Но порой получается, что хор престарелых служак прерывают, более того, обрывают, это вернулась домой невестка, она не стесняется в язвительных выражениях на тему о табачном дыме, или же телефон вызывает Герберта, он еще два года может работать, вправе работать, «работа» — какое это теперь прекрасное слово, или у садового забора ветрено, и дедушка Кист говорит:
— Что ж, пожалуй, я потихонечку двинусь, погляжу, нет ли где сливок; мне они ни к чему, но Хельга, которая за бухгалтером, не пьет черного кофе.
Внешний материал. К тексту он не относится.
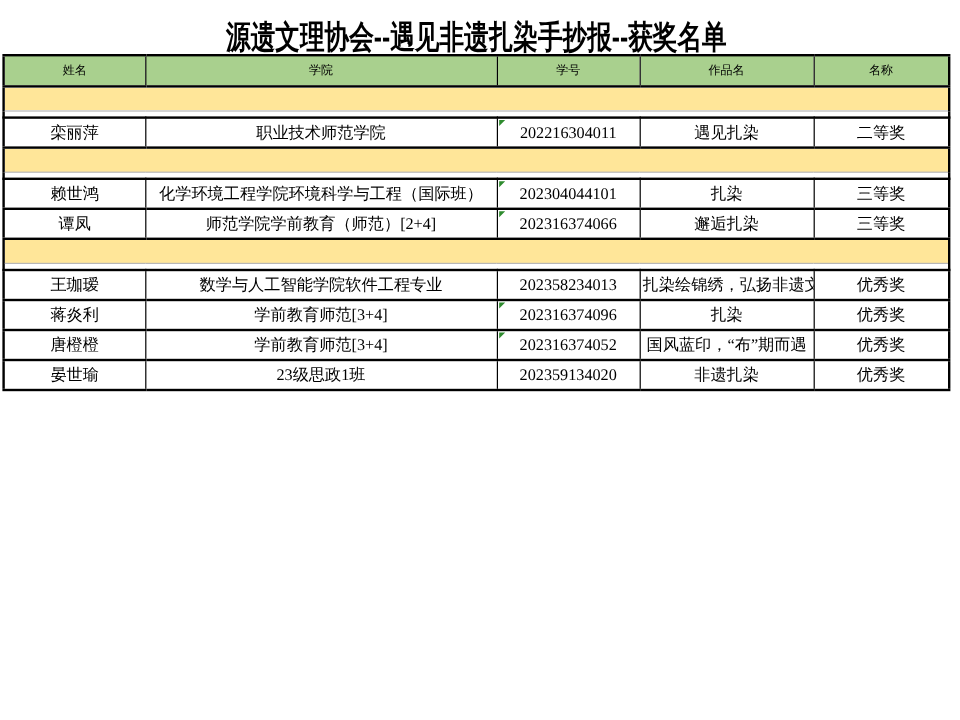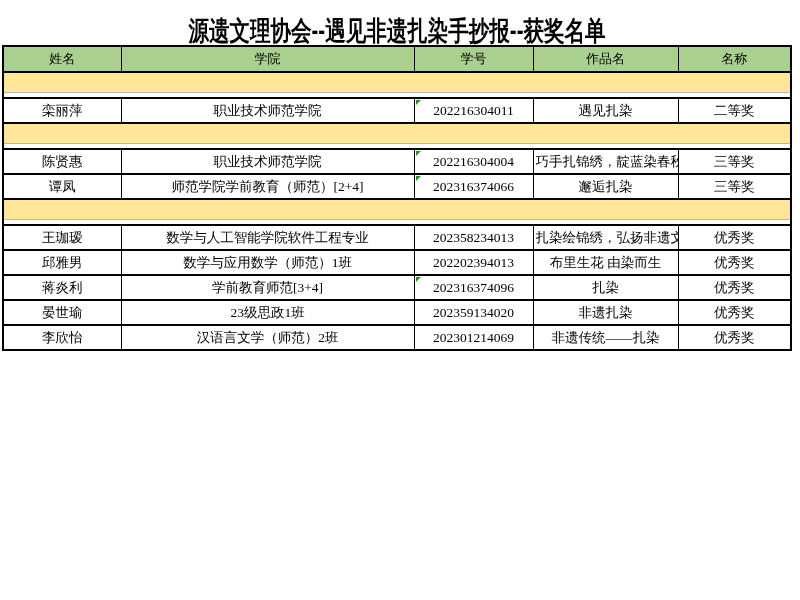--- a/index.html
+++ b/index.html
@@ -28,7 +28,7 @@
   }
   .sheet thead th{
     background:var(--header-fill,#A9D08E);
-    font-weight:400;font-size:13px;height:24px;margin-top:20px;
+    font-weight:400;font-size:10px;height:24px;margin-top:20px;
   }
   .data-row td{height:23px;font-size:13.5px;}
   .c-id{font-size:14.5px;position:relative;}

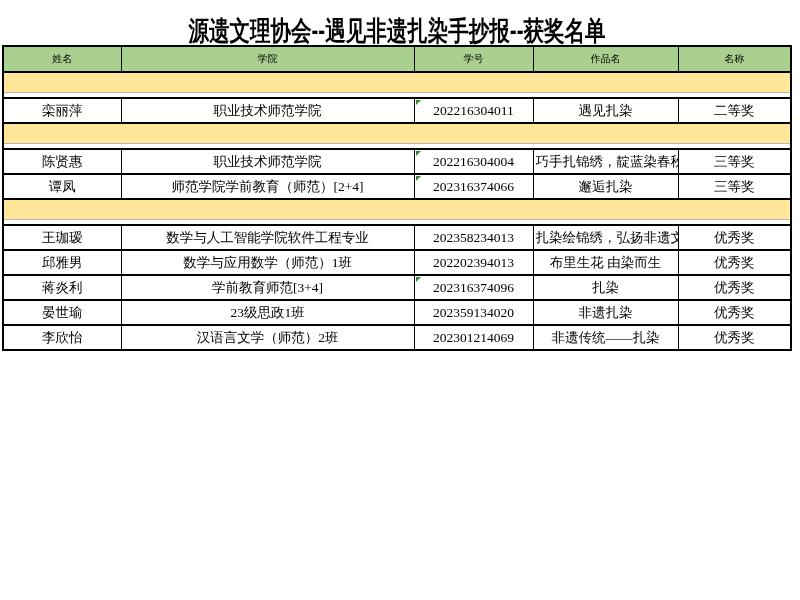--- a/index.html
+++ b/index.html
@@ -93,6 +93,13 @@
           <td colspan="5"></td>
         </tr>
         <tr class="data-row">
+      <td class="c-name">赖世鸿</td>
+      <td class="c-college">化学环境工程学院环境科学与工程（国际班）</td>
+      <td class="c-id">202304044101<span class="flag"></span></td>
+      <td class="c-work">扎染</td>
+      <td class="c-award">三等奖</td>
+    </tr>
+        <tr class="data-row">
       <td class="c-name">陈贤惠</td>
       <td class="c-college">职业技术师范学院</td>
       <td class="c-id">202216304004<span class="flag"></span></td>

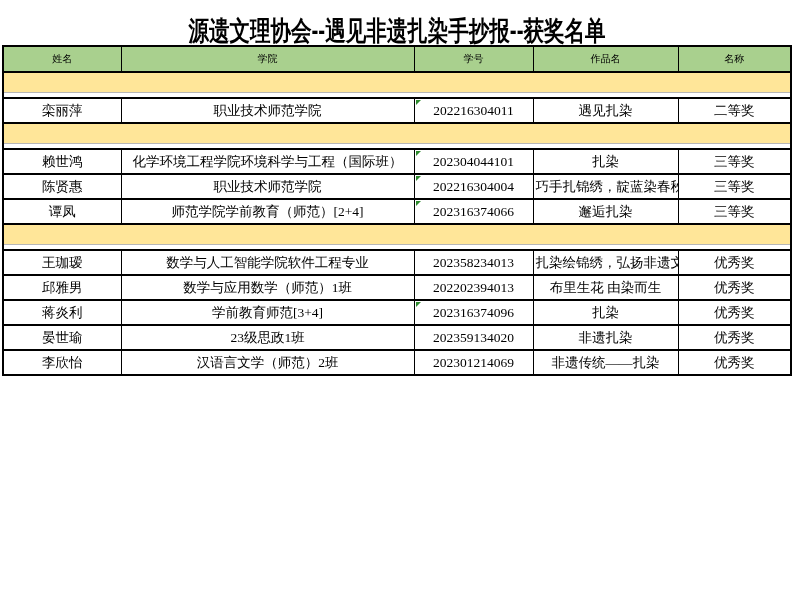--- a/index.html
+++ b/index.html
@@ -100,13 +100,6 @@
       <td class="c-award">三等奖</td>
     </tr>
         <tr class="data-row">
-      <td class="c-name">陈贤惠</td>
-      <td class="c-college">职业技术师范学院</td>
-      <td class="c-id">202216304004<span class="flag"></span></td>
-      <td class="c-work">巧手扎锦绣，靛蓝染春秋</td>
-      <td class="c-award">三等奖</td>
-    </tr>
-        <tr class="data-row">
       <td class="c-name">谭凤</td>
       <td class="c-college">师范学院学前教育（师范）[2+4]</td>
       <td class="c-id">202316374066<span class="flag"></span></td>

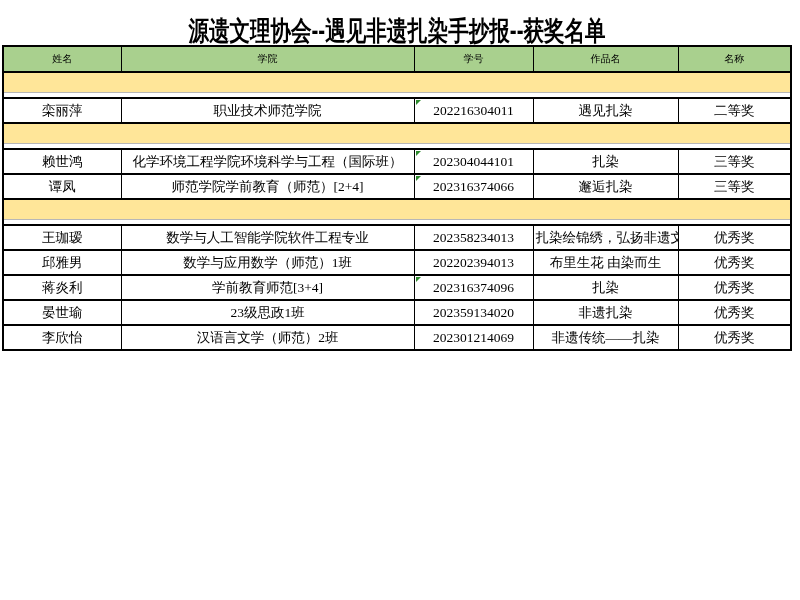--- a/index.html
+++ b/index.html
@@ -120,13 +120,6 @@
       <td class="c-award">优秀奖</td>
     </tr>
         <tr class="data-row">
-      <td class="c-name">邱雅男</td>
-      <td class="c-college">数学与应用数学（师范）1班</td>
-      <td class="c-id">202202394013</td>
-      <td class="c-work">布里生花 由染而生</td>
-      <td class="c-award">优秀奖</td>
-    </tr>
-        <tr class="data-row">
       <td class="c-name">蒋炎利</td>
       <td class="c-college">学前教育师范[3+4]</td>
       <td class="c-id">202316374096<span class="flag"></span></td>

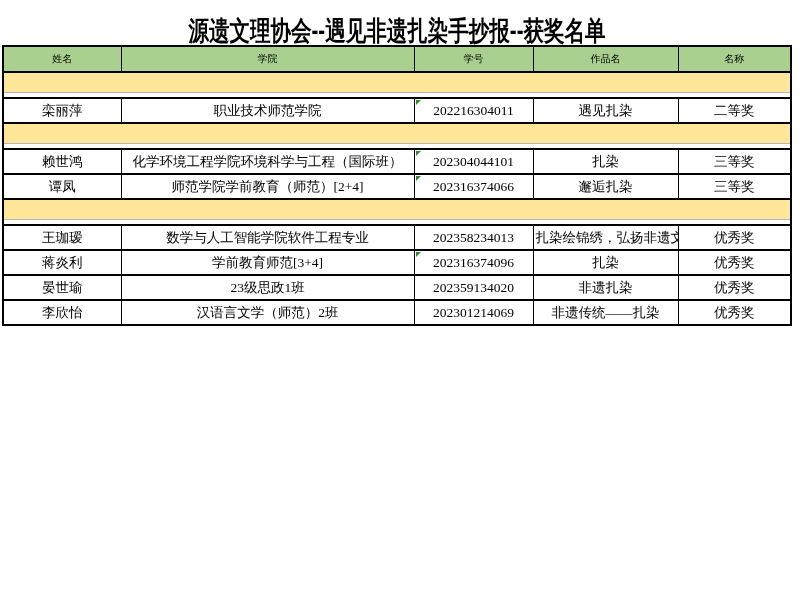--- a/index.html
+++ b/index.html
@@ -127,6 +127,13 @@
       <td class="c-award">优秀奖</td>
     </tr>
         <tr class="data-row">
+      <td class="c-name">唐橙橙</td>
+      <td class="c-college">学前教育师范[3+4]</td>
+      <td class="c-id">202316374052<span class="flag"></span></td>
+      <td class="c-work">国风蓝印，“布”期而遇</td>
+      <td class="c-award">优秀奖</td>
+    </tr>
+        <tr class="data-row">
       <td class="c-name">晏世瑜</td>
       <td class="c-college">23级思政1班</td>
       <td class="c-id">202359134020</td>

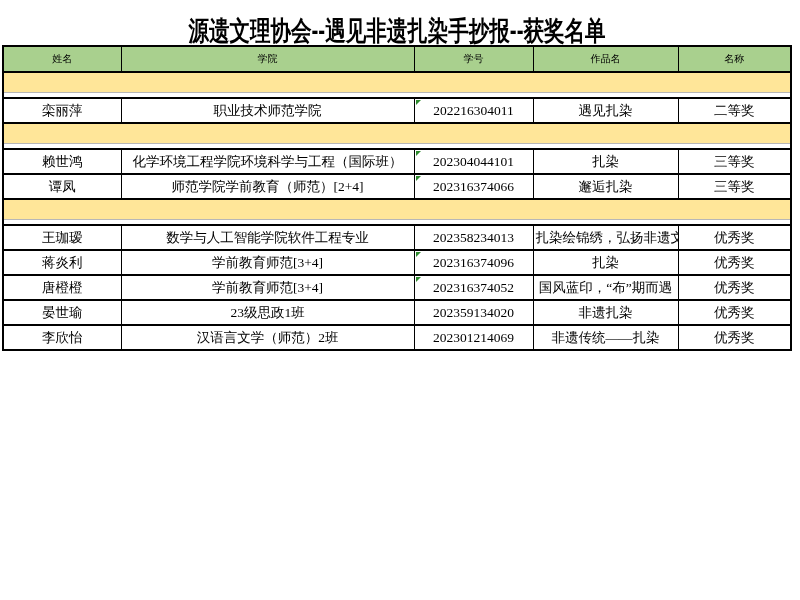--- a/index.html
+++ b/index.html
@@ -140,13 +140,6 @@
       <td class="c-work">非遗扎染</td>
       <td class="c-award">优秀奖</td>
     </tr>
-        <tr class="data-row">
-      <td class="c-name">李欣怡</td>
-      <td class="c-college">汉语言文学（师范）2班</td>
-      <td class="c-id">202301214069</td>
-      <td class="c-work">非遗传统——扎染</td>
-      <td class="c-award">优秀奖</td>
-    </tr>
       </tbody>
   </table>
А у меня свободного времени хоть отбавляй, схожу поищу.
Ну, дальше — больше, случилось так, что невестка его коллеги, или тот самый Герберт, которому еще два года трубить, или соседка у садового забора, или все трое, да в придачу еще кто-нибудь просят: «Если найдешь, так и мне купи бутылочку-другую!»
Однажды вечером дедушка Кист, совершив успешный закупочный обход, встретил молоденькую врачиху у почтового ящика, что висит на их доме, врачиха живет на третьем этаже, дел у нее по горло, но всегда приветлива, и тут она так приветливо говорит:
— Здравствуйте, господин Кист, парочку пива купили, провести свободный вечер?
— Многовато понадобилось бы пива, — ответил дедушка Кист, — у меня теперь все вечера свободные. Нет, это я сливки раздобыл, для семьи, а заодно и кое-кому из знакомых.
— Да, хорошо, когда есть кому о тебе позаботиться, — сказала она.
— А у вас некому? Если хотите, пожалуйста. — И он протягивает ей две бутылки.
Она берет, благодарит, насильно сует ему шестьдесят пфеннигов сверх цены и добавляет: ах, если он при случае увидит пластмассовую ванночку для малыша, она будет страшно рада. Но дедушка Кист не надеется на случай, он ищет, у него же есть время, он приносит ванночку, врачиха страшно рада и дает ему кое-что за ванночку — как уж положено.